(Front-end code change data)
.....

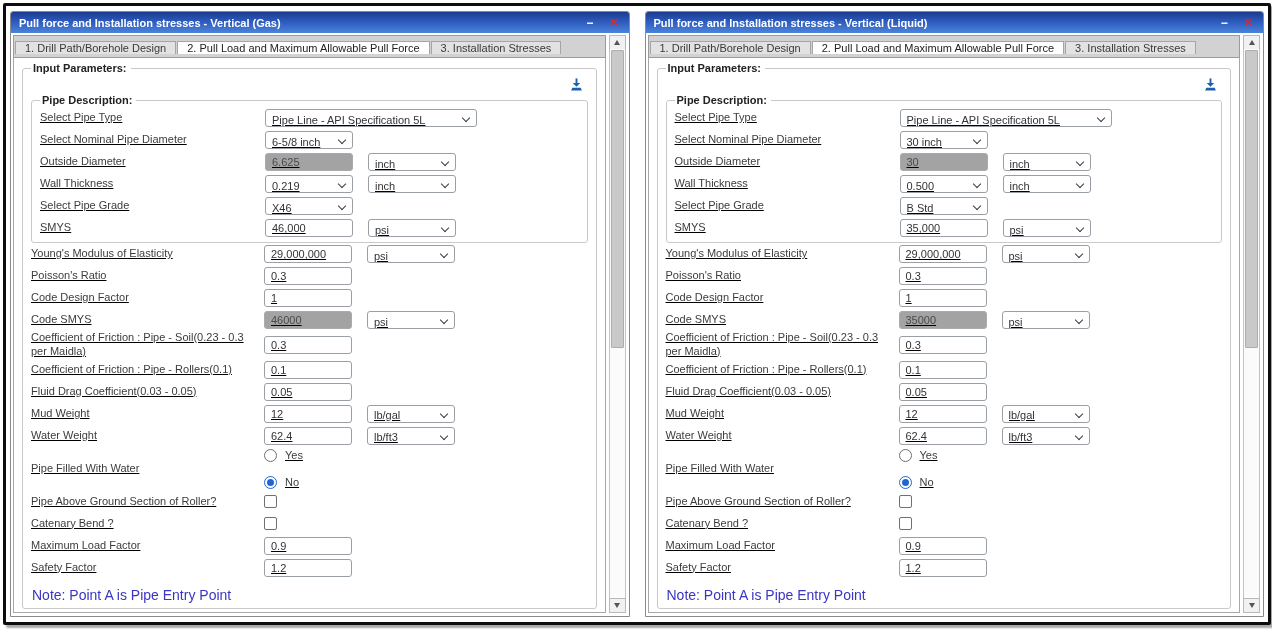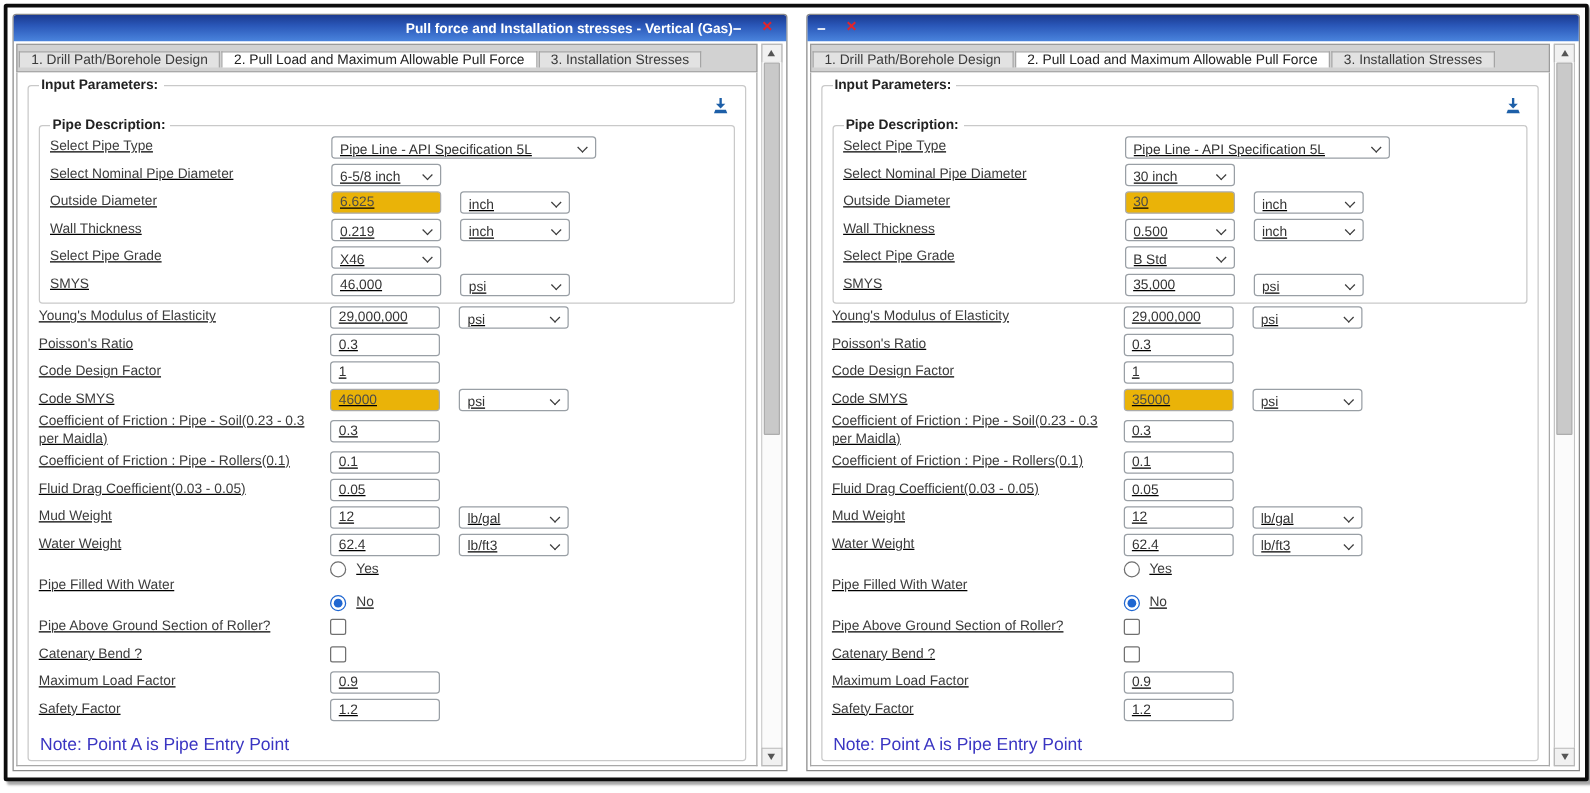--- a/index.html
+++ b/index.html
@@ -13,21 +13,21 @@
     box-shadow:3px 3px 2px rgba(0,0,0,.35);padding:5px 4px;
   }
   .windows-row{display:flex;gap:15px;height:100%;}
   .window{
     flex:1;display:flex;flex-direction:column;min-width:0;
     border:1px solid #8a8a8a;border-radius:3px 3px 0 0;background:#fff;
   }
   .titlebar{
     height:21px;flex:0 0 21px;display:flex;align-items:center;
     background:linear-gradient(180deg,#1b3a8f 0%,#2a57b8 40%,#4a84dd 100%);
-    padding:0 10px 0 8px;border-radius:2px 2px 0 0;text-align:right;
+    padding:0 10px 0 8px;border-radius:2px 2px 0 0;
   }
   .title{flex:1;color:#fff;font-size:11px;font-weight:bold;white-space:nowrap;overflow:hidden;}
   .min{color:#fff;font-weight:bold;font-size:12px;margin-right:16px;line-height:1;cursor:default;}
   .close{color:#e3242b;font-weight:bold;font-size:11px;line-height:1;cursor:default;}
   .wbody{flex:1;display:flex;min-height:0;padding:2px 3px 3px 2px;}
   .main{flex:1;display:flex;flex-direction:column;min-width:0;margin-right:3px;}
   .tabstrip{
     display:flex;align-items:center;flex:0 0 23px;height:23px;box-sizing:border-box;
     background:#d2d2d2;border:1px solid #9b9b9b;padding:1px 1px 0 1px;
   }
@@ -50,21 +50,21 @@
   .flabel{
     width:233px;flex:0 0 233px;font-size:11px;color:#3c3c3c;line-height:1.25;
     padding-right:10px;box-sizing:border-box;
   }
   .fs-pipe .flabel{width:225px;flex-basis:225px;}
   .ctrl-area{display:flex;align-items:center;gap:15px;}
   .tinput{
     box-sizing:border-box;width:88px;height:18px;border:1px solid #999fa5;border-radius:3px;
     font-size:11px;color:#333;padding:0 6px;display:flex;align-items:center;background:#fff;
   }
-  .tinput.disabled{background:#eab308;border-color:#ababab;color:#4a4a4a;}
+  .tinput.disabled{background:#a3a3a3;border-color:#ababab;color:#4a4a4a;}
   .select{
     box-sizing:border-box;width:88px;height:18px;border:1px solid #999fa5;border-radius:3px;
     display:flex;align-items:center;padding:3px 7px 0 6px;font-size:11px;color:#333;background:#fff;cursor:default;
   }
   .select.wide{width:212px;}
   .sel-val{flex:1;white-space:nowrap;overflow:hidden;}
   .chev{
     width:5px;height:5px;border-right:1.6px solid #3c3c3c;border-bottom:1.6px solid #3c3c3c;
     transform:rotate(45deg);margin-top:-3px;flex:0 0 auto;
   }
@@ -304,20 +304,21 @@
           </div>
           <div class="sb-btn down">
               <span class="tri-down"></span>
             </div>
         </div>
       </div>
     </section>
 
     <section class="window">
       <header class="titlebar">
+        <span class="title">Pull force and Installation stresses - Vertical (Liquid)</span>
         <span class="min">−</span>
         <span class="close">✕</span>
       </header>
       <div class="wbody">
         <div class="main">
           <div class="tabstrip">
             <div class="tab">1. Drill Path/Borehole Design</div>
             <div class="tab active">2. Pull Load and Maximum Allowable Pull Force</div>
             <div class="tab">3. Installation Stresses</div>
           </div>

.....

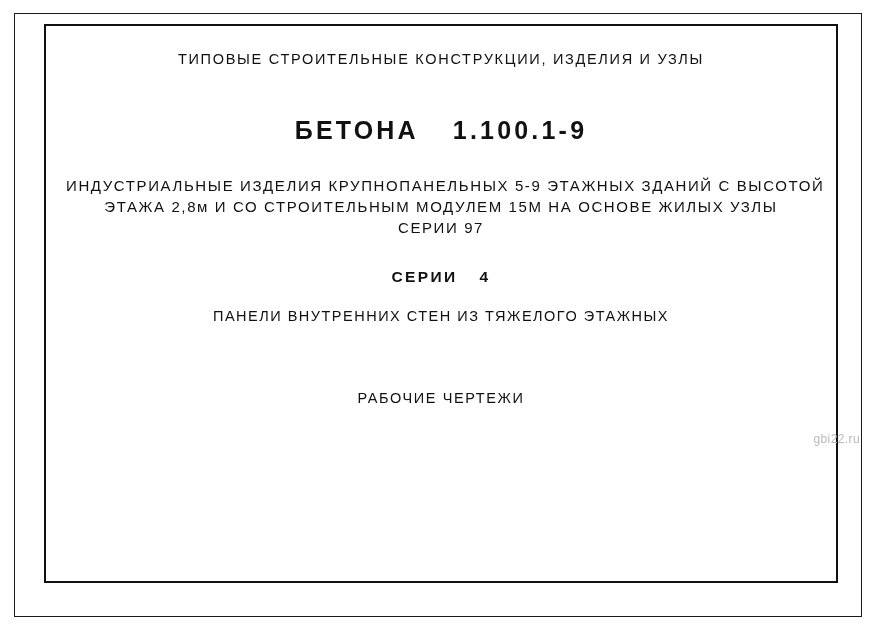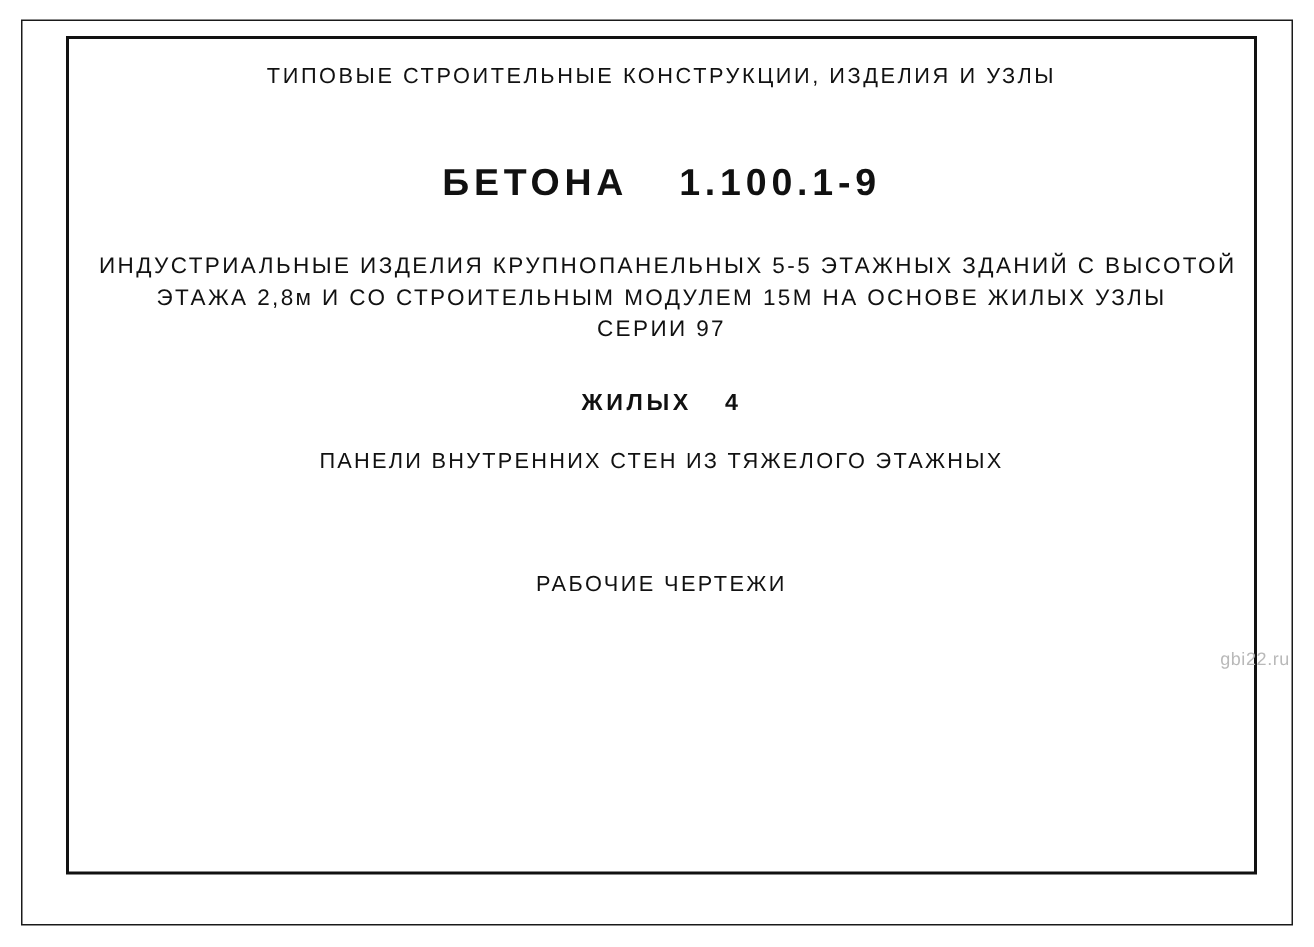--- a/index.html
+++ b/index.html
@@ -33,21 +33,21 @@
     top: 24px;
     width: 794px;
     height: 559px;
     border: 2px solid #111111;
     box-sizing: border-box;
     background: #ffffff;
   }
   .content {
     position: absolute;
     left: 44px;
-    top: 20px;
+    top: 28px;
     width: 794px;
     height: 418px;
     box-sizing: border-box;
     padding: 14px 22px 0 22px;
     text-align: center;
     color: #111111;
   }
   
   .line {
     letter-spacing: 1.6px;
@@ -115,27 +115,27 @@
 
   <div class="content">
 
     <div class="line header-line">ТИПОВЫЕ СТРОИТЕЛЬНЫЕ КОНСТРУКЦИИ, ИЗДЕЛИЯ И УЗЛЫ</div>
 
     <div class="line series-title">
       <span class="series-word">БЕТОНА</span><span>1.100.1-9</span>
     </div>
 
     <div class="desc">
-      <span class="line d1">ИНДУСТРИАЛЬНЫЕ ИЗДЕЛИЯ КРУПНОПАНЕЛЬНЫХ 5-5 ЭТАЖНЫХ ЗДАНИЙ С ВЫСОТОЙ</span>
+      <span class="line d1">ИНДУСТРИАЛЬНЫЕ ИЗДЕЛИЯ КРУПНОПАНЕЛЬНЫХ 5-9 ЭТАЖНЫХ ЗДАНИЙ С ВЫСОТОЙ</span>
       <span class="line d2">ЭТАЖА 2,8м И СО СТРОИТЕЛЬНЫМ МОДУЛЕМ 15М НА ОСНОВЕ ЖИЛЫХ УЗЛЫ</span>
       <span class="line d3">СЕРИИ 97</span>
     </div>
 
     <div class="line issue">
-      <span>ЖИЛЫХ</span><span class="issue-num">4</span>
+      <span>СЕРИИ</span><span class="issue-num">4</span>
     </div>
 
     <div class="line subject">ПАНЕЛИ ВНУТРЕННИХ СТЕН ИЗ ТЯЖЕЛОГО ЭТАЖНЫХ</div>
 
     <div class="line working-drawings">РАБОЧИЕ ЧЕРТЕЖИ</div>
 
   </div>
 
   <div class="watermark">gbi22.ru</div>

.....

◆ Aim of the exercise: Report the number of lines above containing the string "ababab" as your sole answer.

◆ Output of the exercise: 2